[[ Material for this task open ]]
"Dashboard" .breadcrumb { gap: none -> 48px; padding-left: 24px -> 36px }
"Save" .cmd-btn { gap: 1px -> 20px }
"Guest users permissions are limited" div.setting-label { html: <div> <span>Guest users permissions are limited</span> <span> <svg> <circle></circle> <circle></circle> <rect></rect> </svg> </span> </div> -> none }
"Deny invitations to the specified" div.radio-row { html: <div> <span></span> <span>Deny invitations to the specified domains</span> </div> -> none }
[[ Material for this task closed ]]
[[ Material for this task open ]]
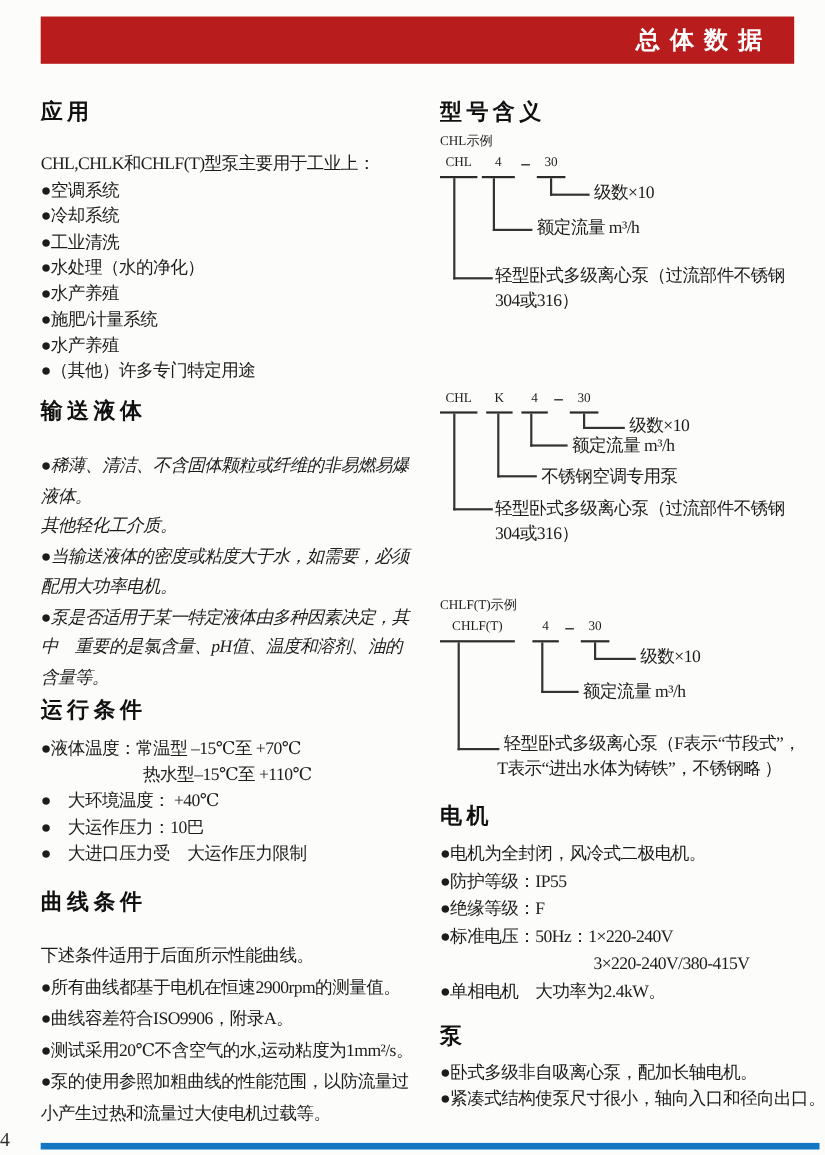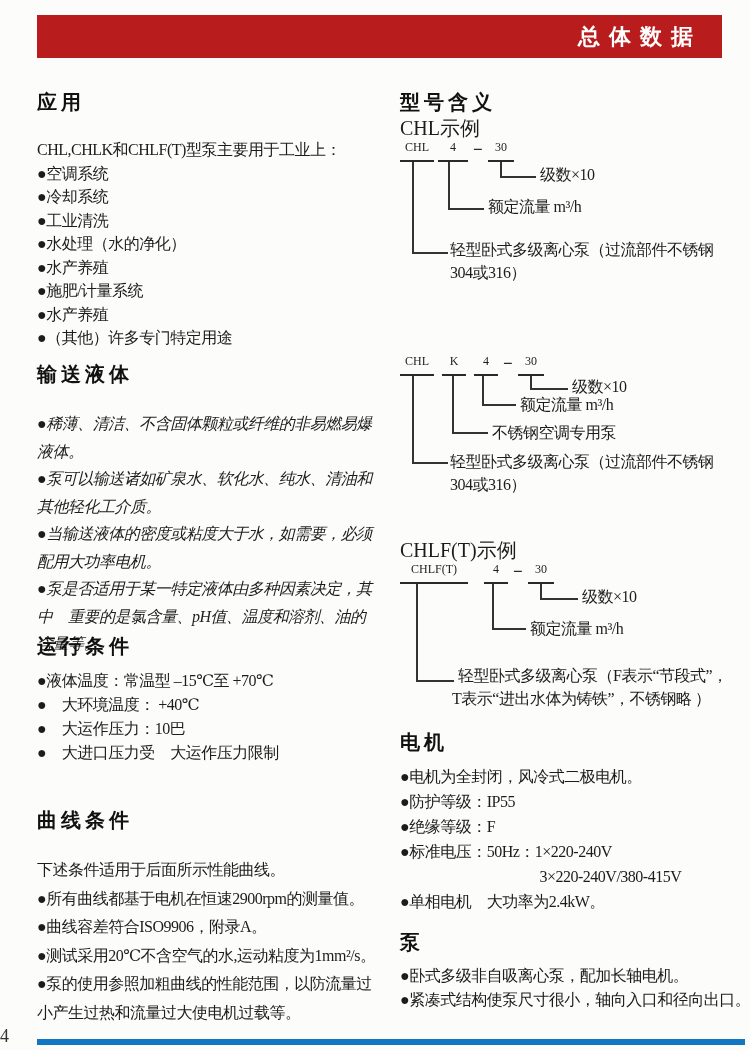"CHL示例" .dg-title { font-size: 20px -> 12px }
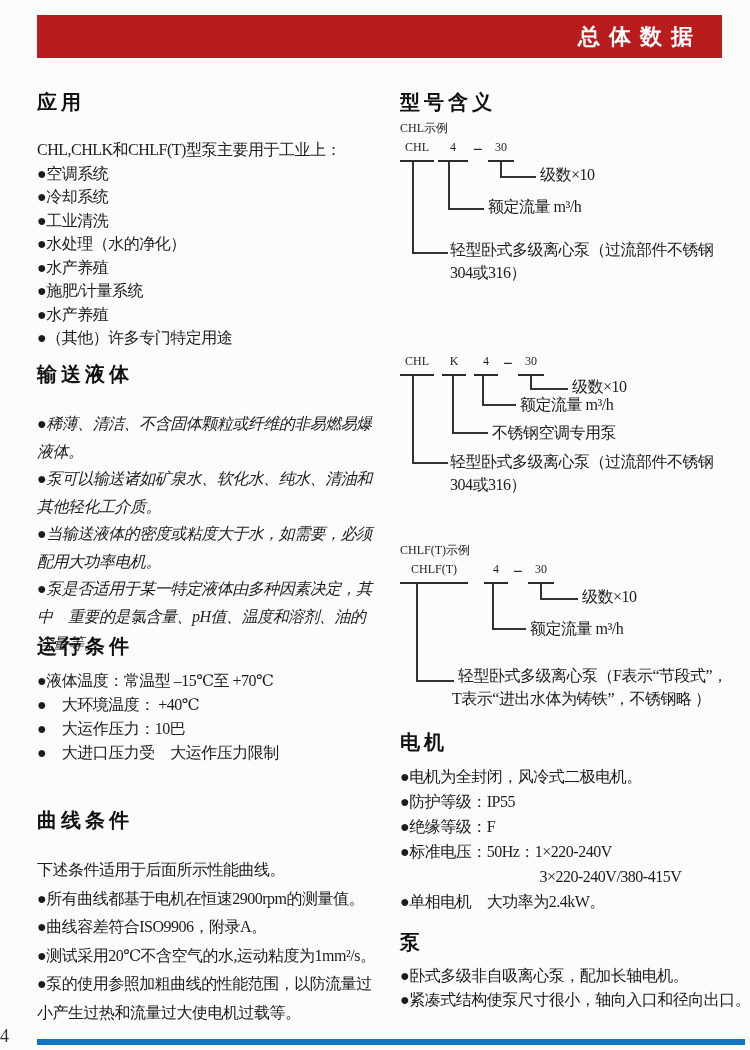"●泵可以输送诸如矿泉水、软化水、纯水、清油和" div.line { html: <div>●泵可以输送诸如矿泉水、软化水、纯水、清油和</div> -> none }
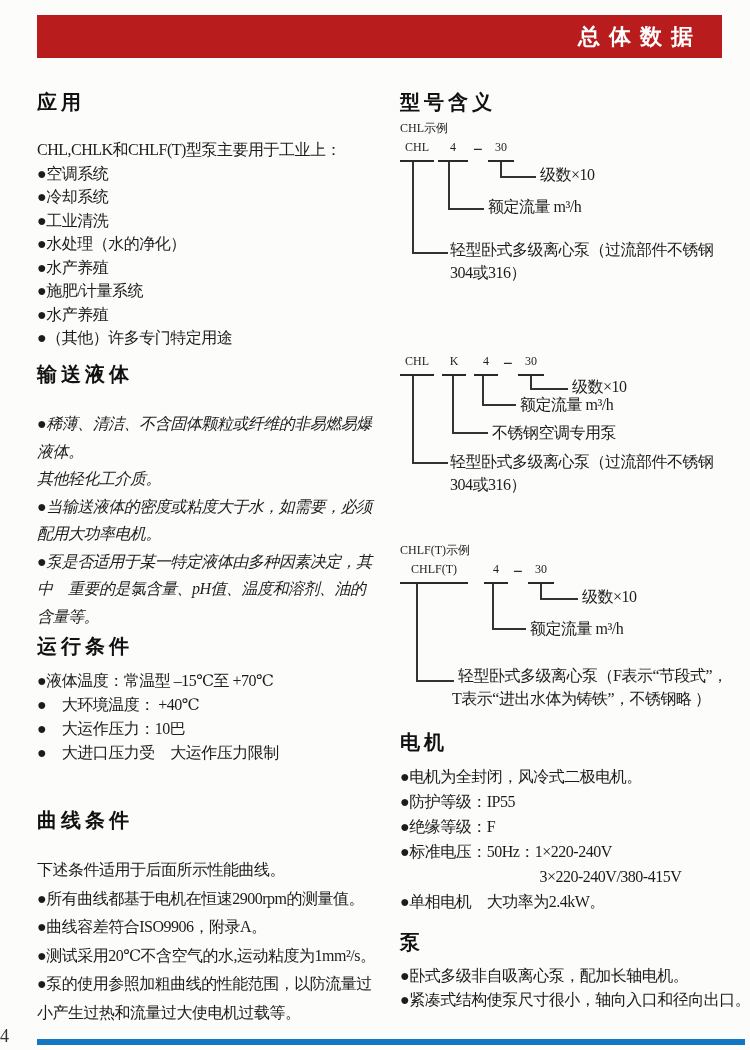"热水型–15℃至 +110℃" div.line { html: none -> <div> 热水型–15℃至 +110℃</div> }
[[ Material for this task closed ]]
[[ Material for this task open ]]
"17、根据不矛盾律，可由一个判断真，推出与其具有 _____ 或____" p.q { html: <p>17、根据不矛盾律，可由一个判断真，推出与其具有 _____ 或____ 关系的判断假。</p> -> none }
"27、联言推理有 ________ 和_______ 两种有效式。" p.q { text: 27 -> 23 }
[[ Material for this task closed ]]
■ What the task requires ■
Looking back over the data above, restate word for word the lines that begin at the line with "html: <p>17、根据不矛盾律，可由一个判断真，推出与其具有 _____" and end at the line with "text: 27 ->", inclusive.

■ Response area ■
"17、根据不矛盾律，可由一个判断真，推出与其具有 _____ 或____" p.q { html: <p>17、根据不矛盾律，可由一个判断真，推出与其具有 _____ 或____ 关系的判断假。</p> -> none }
"27、联言推理有 ________ 和_______ 两种有效式。" p.q { text: 27 -> 23 }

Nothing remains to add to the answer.